I have read for years about all those "fancy" fire starting tools, strikers, magnesium curls, all kinds of things to make sparks. As I was striking a match last night to start the wood stove I'm thinking those tools would be very difficult to use to start a fire IN a wood stove. They all seem to require a "pattern" of starting with a small amount of fluff/duff/tinder and once you get the spark to catch you slowly and gradually add larger and larger pieces of wood. Somewhat difficult to do that trying to work inside a firebox, at least in my stove. Workable suggestions on using those tools to get a fire going inside a wood stove without smoking up the house would be welcome.


----------



## horseman09 (Mar 2, 2010)

Not quite answering your question (sorry), but the easiest way I've found to start a fire in our cookstove is to buy the fire starter blocks at the Dollar store, cut them in to 1 inch cubes (seal them in a zip lock 'till you need them). To start a fire, you only need to put just one 1 inch cube on the grates near the front, add some kindling, then reach in with a torch to light the cube. A fire every time.


----------



## Tirediron (Jul 12, 2010)

goatlady said:


> I have read for years about all those "fancy" fire starting tools, strikers, magnesium curls, all kinds of things to make sparks. As I was striking a match last night to start the wood stove I'm thinking those tools would be very difficult to use to start a fire IN a wood stove. They all seem to require a "pattern" of starting with a small amount of fluff/duff/tinder and once you get the spark to catch you slowly and gradually add larger and larger pieces of wood. Somewhat difficult to do that trying to work inside a firebox, at least in my stove. Workable suggestions on using those tools to get a fire going inside a wood stove without smoking up the house would be welcome.

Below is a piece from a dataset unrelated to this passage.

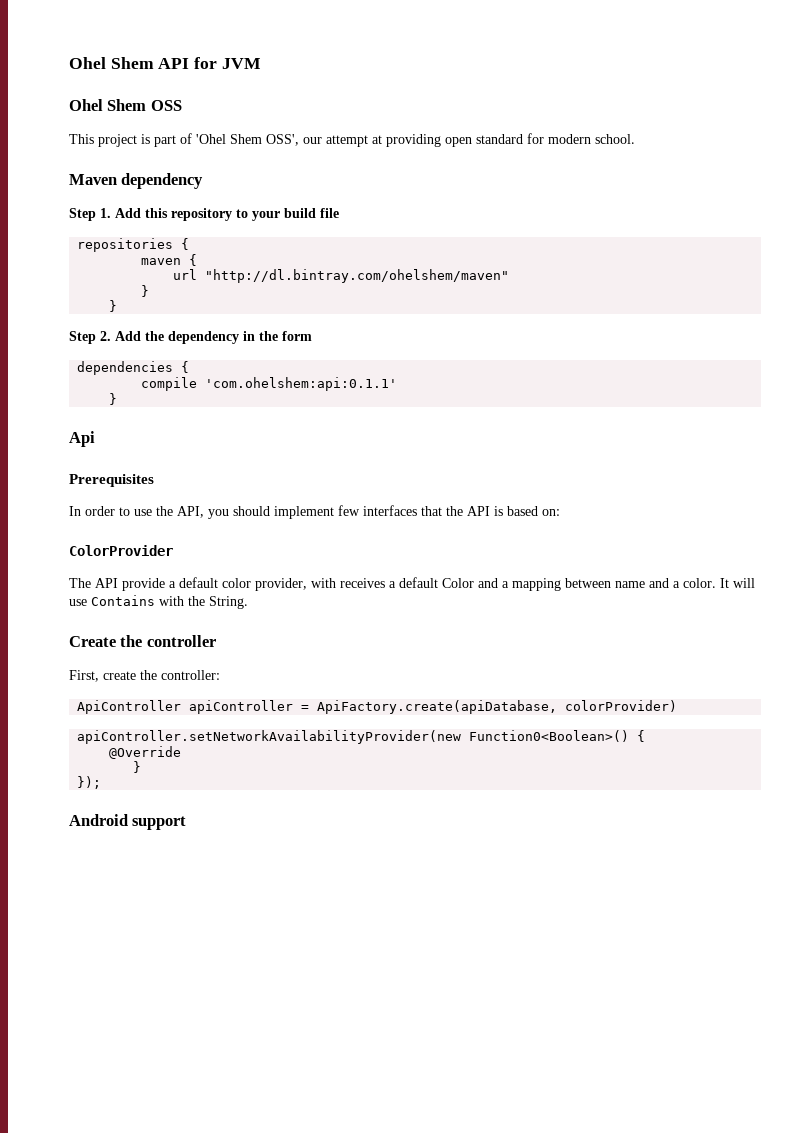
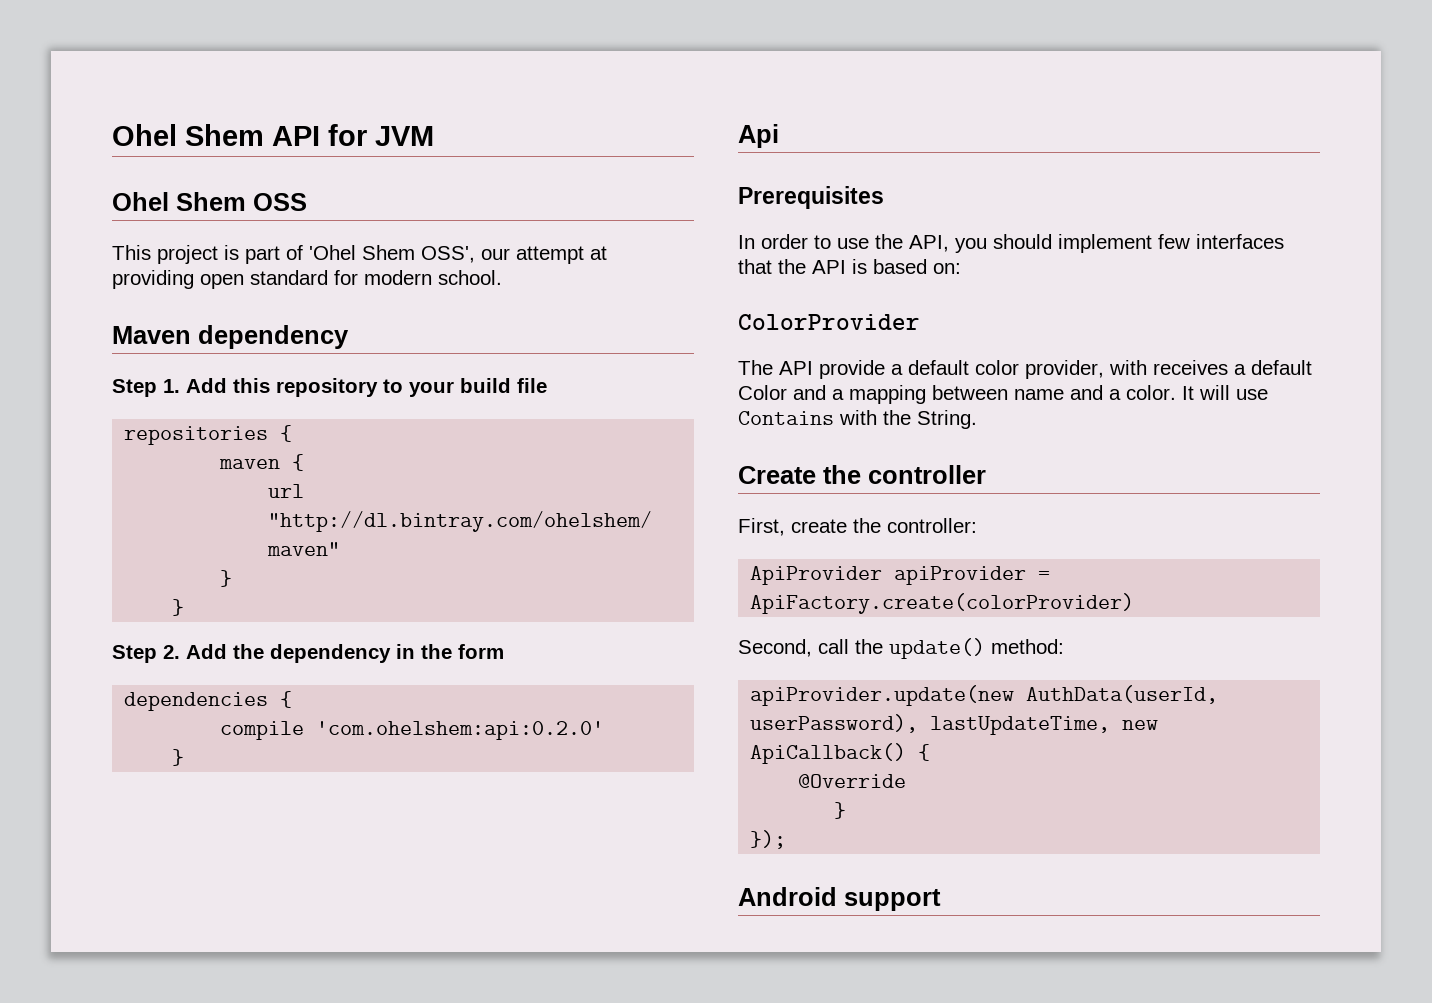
[205,377,398,391] 'com.ohelshem:api:0.1.1' -> [316,721,605,740] 'com.ohelshem:api:0.2.0'
[77,700,678,714] [77,730,630,744] ApiController apiController = ApiFactory.create(apiDatabase, colorProvider) // apiController.setNetworkAvailabilityProvider(new Function0<Boolean>() -> [750,566,1051,585] [750,593,1135,614] [738,638,1064,659] [750,685,1219,706] [750,714,1159,735] [750,743,907,764] ApiProvider apiProvider = ApiFactory.create(colorProvider) // Second, call the update() method: // apiProvider.update(new AuthData(userId, userPassword), lastUpdateTime, new ApiCallback()

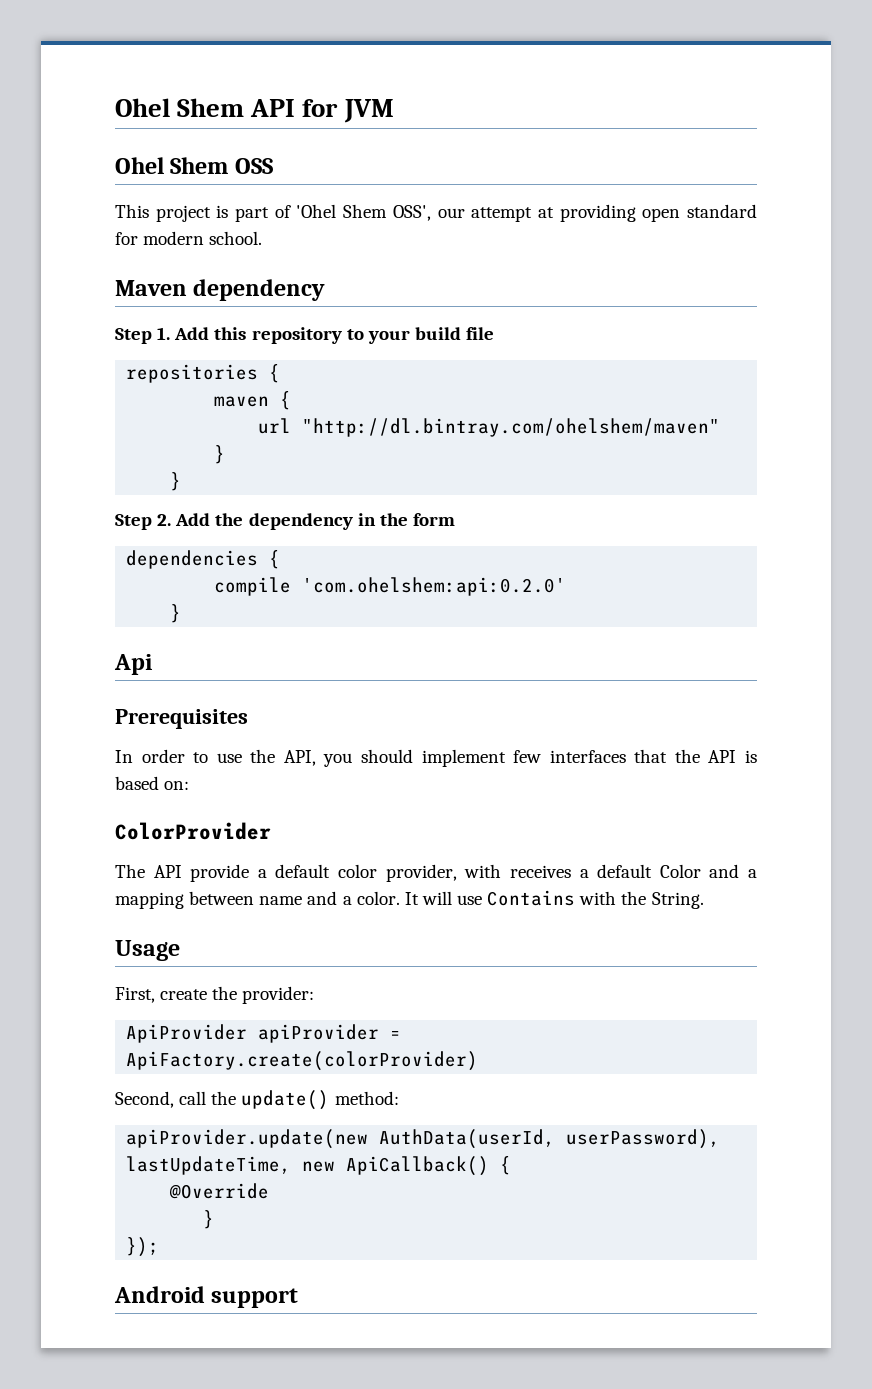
[738,465,986,484] Create the controller -> [115,940,180,961] Usage
[887,518,977,533] controller: -> [242,986,315,1004] provider:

A little bit of hand sanitizer on a egg carton type of firestarter will usually light quite nicley with a spark type fire tool , and from there it is just the same as usual. Bacon fat should also work for a starter fuel.


----------



## kappydell (Nov 27, 2011)

You might try a fire piston. No striking/sparks involved. Just get the char going, with an air-pop, then hold against the tinder. Used to be popular for lighting cigarettes in some circles due to speed and ease of use.


----------